生まれ育った町で訪問看護師として働く。キャリアを活かして故郷に貢献したい
Iさん:年齢を重ねる中で、地元に貢献したいという思いも芽生えてきました。私が働く朝霞は、私の出身地の新座市に隣接しており、地元に貢献できていることにやりがいを感じます。訪問看護では、土地勘があることも強みになります。市役所から認知症に関する勉強会の企画運営に関して依頼もいただき、大変嬉しく思っています。
—現在のお仕事の中で「以前と異なり、大変だ」と思うことはありますか。
Iさん:病院のように同じ施設内に連携機関が集まっているわけではないので、タイムリーに連携を図るのが大変だと感じることはあります。情報共有にはMCSなどのアプリ(メディカルケアステーション。即時性のあるチャット機能を中心とした医療従事者間のコミュニケーションツール)を活用したり、電話で連絡を取ったりします。医師、看護師、ヘルパーなど関係者全員がお客様の状況を密に共有することで、ケアの質が落ちないよう工夫をしています。
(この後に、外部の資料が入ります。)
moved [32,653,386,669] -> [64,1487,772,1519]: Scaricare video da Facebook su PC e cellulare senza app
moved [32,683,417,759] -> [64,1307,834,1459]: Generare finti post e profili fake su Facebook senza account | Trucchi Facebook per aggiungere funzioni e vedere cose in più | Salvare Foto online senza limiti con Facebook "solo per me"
—「ソフィアメディに入社して良かった」と思うことがあれば教えてください。
Iさん:ソフィアメディでは、スタッフ一人ひとりがとても大切にされていると実感しています。困ったことがあれば、事業所全体で問題として取り組んでくれますし、エリアプロデューサー(複数のステーションを横断管理する役割)や本社スタッフなど、相談できる窓口もたくさんあります。会社としてのサポート体制がしっかりしていることがメリットだなと思います。
—ソフィアメディでの、今後の展望を教えてください。
Iさん:現在、市の認知症啓発活動への参加や特定行為看護師資格(あらかじめ受けていた包括指示に従い、医師の判断を待たず一定の診療補助業務を実施できる看護師)を目標として考えています。この資格がどのように地域で、また訪問看護の仕事で活かしていけるかを考えながら、キャリアを組み立てたいと思っています。
—未経験で訪問看護ができるかな……と不安に思っている人に、メッセージをお願いします。
Iさん:私もまだまだ勉強中ですが、わからないことはその都度確認しながら、少しずつ覚えています。会社内での勉強会やセミナーの機会も多く、知識を補完していく環境も揃っているので、不安に思わず飛び込んでみてください。